Анника посмотрела с сомнением:
— Сможет удержать Боудику? Ты же говорил, что такой мужчина еще не родился!
Гэдрин промолчал, а Анника продолжила:
— Боудика не захочет выходить за человека в таком возрасте.
— Она выйдет за того, кого выберем ей мы.
— И кто ей об этом скажет? Учитывая ее нрав — не я…
— Я сам скажу ей. Сегодня же! Она сделает так, как ей будет сказано.
— А приданое? Сколько мы за ней дадим?
— Так как она молода, он возьмет только половину того, что потребовал бы в другом случае. И годовой запас дров.
Жена посмотрела на него вопросительно: такое условие было слишком скромным для человека с положением и богатством Прасутага, даже более близкого к королевской семье иценов, чем их собственная.
— Ну ладно, — ответил Гэдрин, поняв, что жена хочет знать всю правду. — Не только годовой запас дров, но и годовой запас зерна.
— И…
Он вздохнул:
— И двойную меру серебра.
— Что?! Это разорит нас! Серебро предназначено для римлян. Я уже договорилась об этом! — воскликнула жена. — Это же освобождение от налогов на следующий месяц! Мы не отдадим это серебро Прасутагу, иначе не сможем заплатить за припасы на следующую зиму.

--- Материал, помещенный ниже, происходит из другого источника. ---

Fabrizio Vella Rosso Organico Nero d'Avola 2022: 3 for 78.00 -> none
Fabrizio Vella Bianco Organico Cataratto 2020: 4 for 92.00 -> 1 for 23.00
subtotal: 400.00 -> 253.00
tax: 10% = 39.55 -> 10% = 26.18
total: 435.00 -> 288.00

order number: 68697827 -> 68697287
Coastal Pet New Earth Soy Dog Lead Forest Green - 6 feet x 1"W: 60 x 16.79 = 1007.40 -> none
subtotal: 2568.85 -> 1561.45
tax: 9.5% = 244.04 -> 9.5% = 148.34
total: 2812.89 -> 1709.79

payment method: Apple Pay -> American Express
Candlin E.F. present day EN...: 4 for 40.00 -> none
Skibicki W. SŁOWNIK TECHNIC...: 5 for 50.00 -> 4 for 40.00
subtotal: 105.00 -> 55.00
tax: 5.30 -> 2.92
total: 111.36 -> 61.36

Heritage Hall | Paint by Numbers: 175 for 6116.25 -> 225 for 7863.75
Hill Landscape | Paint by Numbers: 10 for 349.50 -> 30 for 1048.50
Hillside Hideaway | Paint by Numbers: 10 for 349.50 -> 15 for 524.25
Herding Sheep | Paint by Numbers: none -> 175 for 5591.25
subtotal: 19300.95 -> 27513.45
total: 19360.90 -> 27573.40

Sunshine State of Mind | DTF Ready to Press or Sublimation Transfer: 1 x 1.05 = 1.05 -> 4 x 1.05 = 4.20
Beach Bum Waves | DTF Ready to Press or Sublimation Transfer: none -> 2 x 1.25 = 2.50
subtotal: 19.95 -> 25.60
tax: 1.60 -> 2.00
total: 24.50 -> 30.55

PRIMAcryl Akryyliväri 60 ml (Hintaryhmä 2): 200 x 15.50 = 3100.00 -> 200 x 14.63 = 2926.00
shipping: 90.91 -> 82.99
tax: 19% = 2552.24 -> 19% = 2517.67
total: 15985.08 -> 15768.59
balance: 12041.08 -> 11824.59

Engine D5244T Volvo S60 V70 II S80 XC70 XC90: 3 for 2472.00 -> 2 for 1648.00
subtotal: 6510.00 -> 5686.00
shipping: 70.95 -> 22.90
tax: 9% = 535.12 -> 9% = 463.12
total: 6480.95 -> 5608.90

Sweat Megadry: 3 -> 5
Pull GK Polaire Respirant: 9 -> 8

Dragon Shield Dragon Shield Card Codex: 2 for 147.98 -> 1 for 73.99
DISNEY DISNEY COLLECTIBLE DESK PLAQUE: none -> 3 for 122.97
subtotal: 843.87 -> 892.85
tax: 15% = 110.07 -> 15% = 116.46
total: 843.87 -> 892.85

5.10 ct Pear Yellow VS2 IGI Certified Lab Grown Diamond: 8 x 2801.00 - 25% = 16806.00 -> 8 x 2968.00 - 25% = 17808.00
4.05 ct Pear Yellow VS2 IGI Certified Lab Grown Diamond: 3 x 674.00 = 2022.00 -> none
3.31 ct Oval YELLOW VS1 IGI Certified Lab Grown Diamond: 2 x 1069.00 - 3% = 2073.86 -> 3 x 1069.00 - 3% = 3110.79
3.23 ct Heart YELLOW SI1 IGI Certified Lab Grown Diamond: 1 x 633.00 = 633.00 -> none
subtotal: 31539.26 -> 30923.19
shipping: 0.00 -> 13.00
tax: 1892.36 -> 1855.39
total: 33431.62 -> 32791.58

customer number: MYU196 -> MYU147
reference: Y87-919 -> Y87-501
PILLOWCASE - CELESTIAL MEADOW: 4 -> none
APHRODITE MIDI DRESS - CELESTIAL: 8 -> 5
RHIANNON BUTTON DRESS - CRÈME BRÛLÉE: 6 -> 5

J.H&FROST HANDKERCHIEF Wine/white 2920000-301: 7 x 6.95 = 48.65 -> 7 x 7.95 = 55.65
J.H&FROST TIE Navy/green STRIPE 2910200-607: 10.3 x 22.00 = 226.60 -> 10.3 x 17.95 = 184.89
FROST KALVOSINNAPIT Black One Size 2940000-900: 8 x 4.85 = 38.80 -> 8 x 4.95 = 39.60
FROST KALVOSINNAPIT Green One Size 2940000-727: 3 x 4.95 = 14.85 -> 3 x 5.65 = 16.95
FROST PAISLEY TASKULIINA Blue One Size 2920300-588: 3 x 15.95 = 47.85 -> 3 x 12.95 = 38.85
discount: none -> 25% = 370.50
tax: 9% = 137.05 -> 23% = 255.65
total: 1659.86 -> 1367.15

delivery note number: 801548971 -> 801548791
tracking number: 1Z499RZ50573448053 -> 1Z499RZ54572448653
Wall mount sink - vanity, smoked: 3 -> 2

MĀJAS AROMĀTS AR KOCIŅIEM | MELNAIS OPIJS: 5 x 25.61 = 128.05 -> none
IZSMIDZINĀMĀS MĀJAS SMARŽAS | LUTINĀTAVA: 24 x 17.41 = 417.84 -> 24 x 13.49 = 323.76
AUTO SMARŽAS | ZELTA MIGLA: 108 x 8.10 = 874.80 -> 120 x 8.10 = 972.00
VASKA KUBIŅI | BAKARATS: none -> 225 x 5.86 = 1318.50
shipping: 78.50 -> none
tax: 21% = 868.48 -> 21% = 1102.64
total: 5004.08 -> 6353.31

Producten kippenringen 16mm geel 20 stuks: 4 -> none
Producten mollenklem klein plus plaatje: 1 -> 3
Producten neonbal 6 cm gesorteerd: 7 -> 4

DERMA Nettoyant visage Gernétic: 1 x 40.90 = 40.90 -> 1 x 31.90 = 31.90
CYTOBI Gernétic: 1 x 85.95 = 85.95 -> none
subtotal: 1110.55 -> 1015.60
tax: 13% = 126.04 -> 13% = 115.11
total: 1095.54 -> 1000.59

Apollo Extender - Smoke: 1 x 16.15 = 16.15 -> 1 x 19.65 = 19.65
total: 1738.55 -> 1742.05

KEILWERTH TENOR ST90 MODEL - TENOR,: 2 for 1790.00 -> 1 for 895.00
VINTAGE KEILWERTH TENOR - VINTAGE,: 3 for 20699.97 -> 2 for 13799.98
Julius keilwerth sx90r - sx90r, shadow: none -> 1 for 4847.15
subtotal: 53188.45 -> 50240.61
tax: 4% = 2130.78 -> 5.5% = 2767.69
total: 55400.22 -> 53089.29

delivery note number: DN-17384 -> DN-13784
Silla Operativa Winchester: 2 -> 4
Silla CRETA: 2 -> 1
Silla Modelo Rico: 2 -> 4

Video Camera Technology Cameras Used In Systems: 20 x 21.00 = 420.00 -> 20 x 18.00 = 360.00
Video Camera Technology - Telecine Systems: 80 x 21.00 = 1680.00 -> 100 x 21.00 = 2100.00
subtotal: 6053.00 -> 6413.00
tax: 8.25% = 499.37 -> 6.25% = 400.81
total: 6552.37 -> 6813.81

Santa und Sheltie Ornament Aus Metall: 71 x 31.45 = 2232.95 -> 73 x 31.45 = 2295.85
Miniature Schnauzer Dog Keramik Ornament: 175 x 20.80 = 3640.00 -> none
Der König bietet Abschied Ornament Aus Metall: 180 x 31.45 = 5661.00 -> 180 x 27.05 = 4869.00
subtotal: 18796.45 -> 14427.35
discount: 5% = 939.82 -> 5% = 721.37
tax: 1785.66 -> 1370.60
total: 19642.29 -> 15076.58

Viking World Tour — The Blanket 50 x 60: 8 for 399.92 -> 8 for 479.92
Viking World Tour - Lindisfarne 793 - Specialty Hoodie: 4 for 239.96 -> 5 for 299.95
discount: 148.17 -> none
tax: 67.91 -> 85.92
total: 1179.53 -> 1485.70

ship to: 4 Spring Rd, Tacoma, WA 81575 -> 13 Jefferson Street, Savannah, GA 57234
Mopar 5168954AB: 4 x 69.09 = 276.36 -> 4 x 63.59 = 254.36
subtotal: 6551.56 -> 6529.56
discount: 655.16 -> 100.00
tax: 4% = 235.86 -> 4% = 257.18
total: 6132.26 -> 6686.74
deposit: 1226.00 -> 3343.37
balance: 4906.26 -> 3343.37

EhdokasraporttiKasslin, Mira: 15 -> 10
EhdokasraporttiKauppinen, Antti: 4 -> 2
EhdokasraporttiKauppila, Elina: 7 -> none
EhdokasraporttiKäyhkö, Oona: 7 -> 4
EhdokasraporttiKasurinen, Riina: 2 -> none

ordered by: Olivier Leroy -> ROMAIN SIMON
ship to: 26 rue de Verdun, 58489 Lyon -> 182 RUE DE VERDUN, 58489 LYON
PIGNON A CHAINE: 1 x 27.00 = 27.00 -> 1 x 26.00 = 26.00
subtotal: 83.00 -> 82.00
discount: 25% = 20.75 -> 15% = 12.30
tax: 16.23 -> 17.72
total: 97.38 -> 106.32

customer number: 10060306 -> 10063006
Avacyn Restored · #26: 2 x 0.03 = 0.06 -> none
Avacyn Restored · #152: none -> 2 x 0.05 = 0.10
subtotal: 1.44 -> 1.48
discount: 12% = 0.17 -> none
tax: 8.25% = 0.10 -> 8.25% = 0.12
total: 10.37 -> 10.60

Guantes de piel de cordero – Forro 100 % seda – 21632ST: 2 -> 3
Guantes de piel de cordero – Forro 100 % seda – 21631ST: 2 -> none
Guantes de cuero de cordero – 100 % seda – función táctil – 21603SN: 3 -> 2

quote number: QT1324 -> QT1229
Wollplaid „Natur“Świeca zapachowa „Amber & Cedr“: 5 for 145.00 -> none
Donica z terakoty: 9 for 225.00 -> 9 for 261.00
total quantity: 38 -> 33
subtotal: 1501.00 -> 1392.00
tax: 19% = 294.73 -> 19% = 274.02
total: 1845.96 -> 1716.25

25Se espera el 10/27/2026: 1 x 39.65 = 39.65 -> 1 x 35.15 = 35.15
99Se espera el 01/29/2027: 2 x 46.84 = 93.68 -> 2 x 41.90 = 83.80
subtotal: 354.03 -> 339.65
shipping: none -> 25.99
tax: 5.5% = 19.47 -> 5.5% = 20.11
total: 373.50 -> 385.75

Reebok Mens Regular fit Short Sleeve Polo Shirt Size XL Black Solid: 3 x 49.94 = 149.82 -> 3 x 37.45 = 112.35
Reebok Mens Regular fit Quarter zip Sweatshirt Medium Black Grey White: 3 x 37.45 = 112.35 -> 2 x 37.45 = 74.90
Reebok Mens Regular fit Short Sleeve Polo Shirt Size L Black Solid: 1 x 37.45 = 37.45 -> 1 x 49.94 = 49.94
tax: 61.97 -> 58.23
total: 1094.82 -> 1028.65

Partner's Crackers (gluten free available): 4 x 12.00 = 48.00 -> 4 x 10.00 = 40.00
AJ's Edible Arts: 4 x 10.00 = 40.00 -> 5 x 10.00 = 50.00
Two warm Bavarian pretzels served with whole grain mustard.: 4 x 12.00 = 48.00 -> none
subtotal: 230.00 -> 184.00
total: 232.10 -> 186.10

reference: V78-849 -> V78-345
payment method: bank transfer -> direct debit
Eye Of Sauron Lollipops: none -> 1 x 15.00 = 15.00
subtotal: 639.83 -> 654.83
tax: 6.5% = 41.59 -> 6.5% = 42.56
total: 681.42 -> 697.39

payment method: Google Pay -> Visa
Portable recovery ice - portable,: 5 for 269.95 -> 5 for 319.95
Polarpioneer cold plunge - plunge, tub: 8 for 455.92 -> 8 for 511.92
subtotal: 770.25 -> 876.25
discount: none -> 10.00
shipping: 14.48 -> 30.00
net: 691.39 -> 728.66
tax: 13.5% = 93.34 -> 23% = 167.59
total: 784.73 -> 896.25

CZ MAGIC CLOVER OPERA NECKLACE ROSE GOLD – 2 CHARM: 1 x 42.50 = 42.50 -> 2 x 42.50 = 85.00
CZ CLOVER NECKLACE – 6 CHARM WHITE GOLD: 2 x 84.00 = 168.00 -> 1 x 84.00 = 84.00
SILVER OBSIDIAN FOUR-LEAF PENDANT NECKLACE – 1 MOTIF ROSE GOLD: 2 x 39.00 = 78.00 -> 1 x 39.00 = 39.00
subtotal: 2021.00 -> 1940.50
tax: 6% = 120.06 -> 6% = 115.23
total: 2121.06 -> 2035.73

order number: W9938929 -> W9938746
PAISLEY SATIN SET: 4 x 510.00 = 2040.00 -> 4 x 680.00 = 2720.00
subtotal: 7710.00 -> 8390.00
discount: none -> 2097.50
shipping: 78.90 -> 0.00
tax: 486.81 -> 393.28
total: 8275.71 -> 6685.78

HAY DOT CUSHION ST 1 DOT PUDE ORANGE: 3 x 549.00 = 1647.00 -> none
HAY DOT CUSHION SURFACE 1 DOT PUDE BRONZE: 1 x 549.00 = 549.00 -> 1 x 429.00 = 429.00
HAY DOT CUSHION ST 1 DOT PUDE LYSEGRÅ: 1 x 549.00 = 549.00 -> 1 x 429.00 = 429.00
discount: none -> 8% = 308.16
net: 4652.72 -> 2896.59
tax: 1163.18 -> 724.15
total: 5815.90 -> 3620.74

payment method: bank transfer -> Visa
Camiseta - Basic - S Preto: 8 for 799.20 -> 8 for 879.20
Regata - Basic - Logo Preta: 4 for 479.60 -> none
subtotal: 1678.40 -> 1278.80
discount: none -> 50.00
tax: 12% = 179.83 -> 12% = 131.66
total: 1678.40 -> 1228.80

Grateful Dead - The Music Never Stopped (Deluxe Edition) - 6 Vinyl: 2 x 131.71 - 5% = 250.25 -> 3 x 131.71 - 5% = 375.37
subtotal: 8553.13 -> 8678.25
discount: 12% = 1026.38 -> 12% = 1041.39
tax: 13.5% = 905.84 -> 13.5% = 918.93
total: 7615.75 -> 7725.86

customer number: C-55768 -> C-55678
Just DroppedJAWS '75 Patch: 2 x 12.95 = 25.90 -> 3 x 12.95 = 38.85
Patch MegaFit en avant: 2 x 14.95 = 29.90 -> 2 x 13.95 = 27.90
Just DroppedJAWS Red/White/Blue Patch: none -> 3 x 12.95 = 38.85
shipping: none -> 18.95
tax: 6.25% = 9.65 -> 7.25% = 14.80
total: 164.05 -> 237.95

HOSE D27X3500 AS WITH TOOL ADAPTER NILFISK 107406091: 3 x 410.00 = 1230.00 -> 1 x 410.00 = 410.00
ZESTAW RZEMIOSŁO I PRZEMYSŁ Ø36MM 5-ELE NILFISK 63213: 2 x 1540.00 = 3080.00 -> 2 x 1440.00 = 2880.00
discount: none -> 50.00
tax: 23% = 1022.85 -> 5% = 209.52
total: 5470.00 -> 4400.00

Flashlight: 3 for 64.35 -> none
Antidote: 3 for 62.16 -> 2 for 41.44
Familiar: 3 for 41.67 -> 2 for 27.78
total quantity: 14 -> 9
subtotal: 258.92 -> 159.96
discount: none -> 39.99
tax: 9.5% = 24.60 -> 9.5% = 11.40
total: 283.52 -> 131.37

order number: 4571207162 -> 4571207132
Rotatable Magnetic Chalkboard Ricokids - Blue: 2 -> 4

— Успокойся, женщина. Я только что начал новую выработку в восточной шахте, и, судя по всему, там хорошая жила, столь же богатая, как та, что мы уже нашли. Она обещает стать самой богатой серебряной жилой во всей округе. А свинец мы легко отделим. Я не сказал Прасутагу, когда именно я отдам ему серебро, так что мы можем пока сохранить наши сбережения, отдать то, что нужно римлянам, и следующие несколько месяцев копить серебро для приданого. Они не поженятся до лета, так что у нас есть еще много времени.
— Какой ты глупый! — сказала жена. — Почему ты не сказал мне о переговорах с ним? Ты же знаешь, что я торгуюсь лучше, а ты слишком уступчив. А у нас есть ведь и другие дочери, как насчет них? И как же все-таки уговорить старшую? Боудика — особый случай.